Multi-Sensor Quench Detection System for an HTS Slotted Superconducting Cable

Quench caused by electromechanical instabilities is a major concern in high-temperature superconducting (HTS) magnets, and quench detection methods, alternative to common voltage-based systems, are currently under study. In this work, we describe the experimental design and set-up, and we report the results of studies carried out on a cable equipped with bismuth strontium calcium copper oxide (BSCCO) tapes. The sample layout comprises an aluminum slotted core, cooled via a forced flow of liquid nitrogen in the central channel, and liquid nitrogen cooled termination.
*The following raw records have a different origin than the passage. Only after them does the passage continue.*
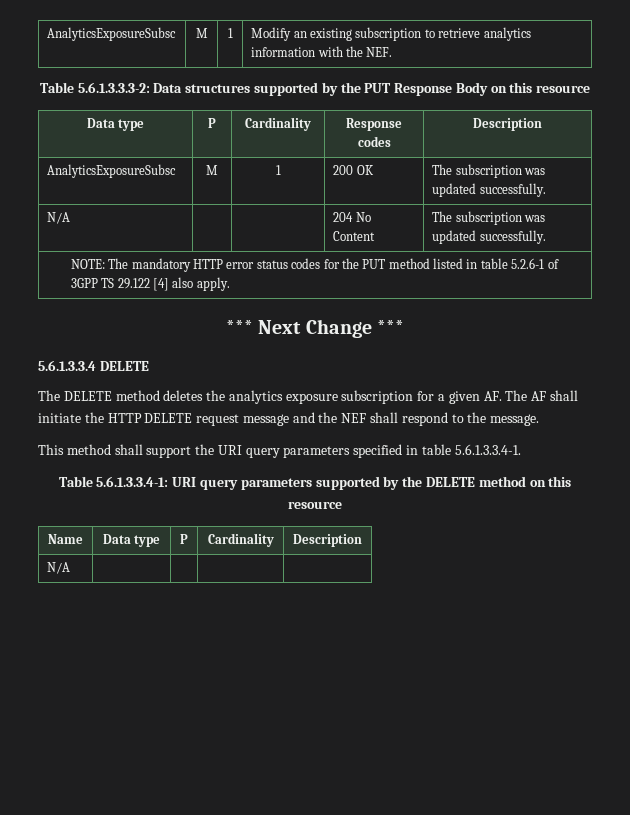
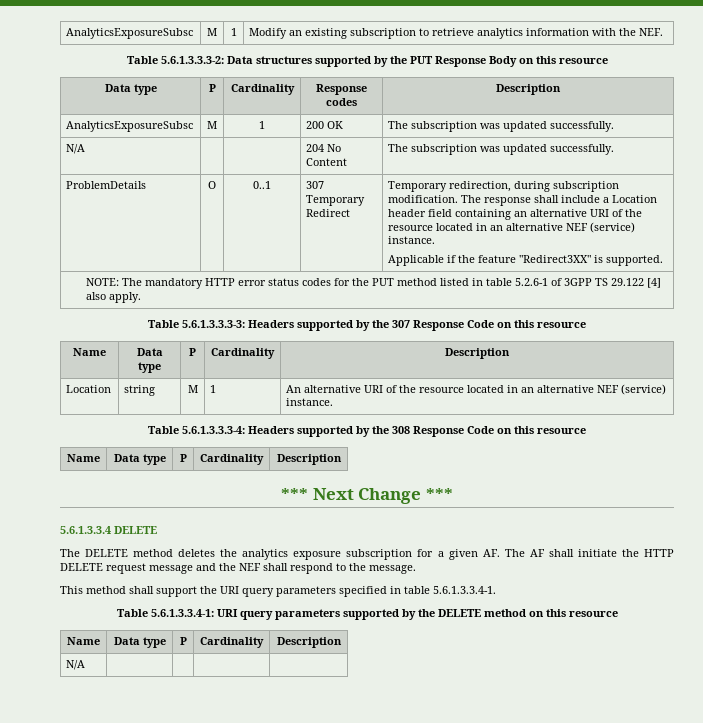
+ ProblemDetails | O | 0..1 | 307 Temporary Redirect | Temporary redirection, during subscription modification. The response shall include a Location header field containing an alternative URI of the resource located in an alternative NEF (service) instance.
+ Applicable if the feature "Redirect3XX" is supported.
+ Table 5.6.1.3.3.3-3: Headers supported by the 307 Response Code on this resource
+ Name | Data type | P | Cardinality | Description
+ Location | string | M | 1 | An alternative URI of the resource located in an alternative NEF (service) instance.
+ Table 5.6.1.3.3.3-4: Headers supported by the 308 Response Code on this resource
+ Name | Data type | P | Cardinality | Description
To trigger a quench in a well-defined position within the stack, a localized small magnetic field is employed to reduce the critical current density in the central zone of the cable. Various configuration of sensors including temperature sensors, voltage taps, and fiber Bragg grating (FBG) are installed, with the final aim of developing a fast and reliable quench detection set-up for the stacked-tapes HTS cable. It is shown that the response for both temperature and FBG signals are comparable for what concerns sensitivity and velocity, and both follow the voltage evolution in time. All in all, the developed setup with the multi-sensor allowed characterizing the electrical and thermal aspects of an HTS slotted-core superconducting cable during a localized magneto-thermal quench.